┌────────

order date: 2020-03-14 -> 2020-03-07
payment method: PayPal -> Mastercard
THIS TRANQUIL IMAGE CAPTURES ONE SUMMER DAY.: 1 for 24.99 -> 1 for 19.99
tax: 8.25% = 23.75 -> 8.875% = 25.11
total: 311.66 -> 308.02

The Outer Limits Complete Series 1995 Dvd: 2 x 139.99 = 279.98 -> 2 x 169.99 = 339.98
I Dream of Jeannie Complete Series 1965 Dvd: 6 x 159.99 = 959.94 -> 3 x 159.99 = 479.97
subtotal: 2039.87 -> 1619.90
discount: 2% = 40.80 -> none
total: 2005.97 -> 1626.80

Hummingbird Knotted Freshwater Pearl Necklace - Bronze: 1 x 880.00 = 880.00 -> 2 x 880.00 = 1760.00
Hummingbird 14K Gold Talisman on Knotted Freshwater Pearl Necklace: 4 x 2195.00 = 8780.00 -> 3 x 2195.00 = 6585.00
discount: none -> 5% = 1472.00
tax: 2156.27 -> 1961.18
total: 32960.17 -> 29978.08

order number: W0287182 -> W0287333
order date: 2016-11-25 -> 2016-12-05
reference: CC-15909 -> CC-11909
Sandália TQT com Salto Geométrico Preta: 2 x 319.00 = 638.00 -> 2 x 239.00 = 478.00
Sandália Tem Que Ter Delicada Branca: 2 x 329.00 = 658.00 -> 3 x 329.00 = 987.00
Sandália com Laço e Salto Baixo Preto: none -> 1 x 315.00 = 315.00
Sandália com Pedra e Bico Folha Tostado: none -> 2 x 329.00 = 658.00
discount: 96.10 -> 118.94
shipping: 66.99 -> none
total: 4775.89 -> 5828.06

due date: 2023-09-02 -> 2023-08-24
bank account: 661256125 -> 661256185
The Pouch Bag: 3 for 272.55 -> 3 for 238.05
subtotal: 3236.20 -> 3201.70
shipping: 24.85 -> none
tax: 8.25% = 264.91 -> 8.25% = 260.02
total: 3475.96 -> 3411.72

└────────

Action item
The records above should be duplicated in full, exactly as given.

Output
order date: 2020-03-14 -> 2020-03-07
payment method: PayPal -> Mastercard
THIS TRANQUIL IMAGE CAPTURES ONE SUMMER DAY.: 1 for 24.99 -> 1 for 19.99
tax: 8.25% = 23.75 -> 8.875% = 25.11
total: 311.66 -> 308.02

The Outer Limits Complete Series 1995 Dvd: 2 x 139.99 = 279.98 -> 2 x 169.99 = 339.98
I Dream of Jeannie Complete Series 1965 Dvd: 6 x 159.99 = 959.94 -> 3 x 159.99 = 479.97
subtotal: 2039.87 -> 1619.90
discount: 2% = 40.80 -> none
total: 2005.97 -> 1626.80

Hummingbird Knotted Freshwater Pearl Necklace - Bronze: 1 x 880.00 = 880.00 -> 2 x 880.00 = 1760.00
Hummingbird 14K Gold Talisman on Knotted Freshwater Pearl Necklace: 4 x 2195.00 = 8780.00 -> 3 x 2195.00 = 6585.00
discount: none -> 5% = 1472.00
tax: 2156.27 -> 1961.18
total: 32960.17 -> 29978.08

order number: W0287182 -> W0287333
order date: 2016-11-25 -> 2016-12-05
reference: CC-15909 -> CC-11909
Sandália TQT com Salto Geométrico Preta: 2 x 319.00 = 638.00 -> 2 x 239.00 = 478.00
Sandália Tem Que Ter Delicada Branca: 2 x 329.00 = 658.00 -> 3 x 329.00 = 987.00
Sandália com Laço e Salto Baixo Preto: none -> 1 x 315.00 = 315.00
Sandália com Pedra e Bico Folha Tostado: none -> 2 x 329.00 = 658.00
discount: 96.10 -> 118.94
shipping: 66.99 -> none
total: 4775.89 -> 5828.06

due date: 2023-09-02 -> 2023-08-24
bank account: 661256125 -> 661256185
The Pouch Bag: 3 for 272.55 -> 3 for 238.05
subtotal: 3236.20 -> 3201.70
shipping: 24.85 -> none
tax: 8.25% = 264.91 -> 8.25% = 260.02
total: 3475.96 -> 3411.72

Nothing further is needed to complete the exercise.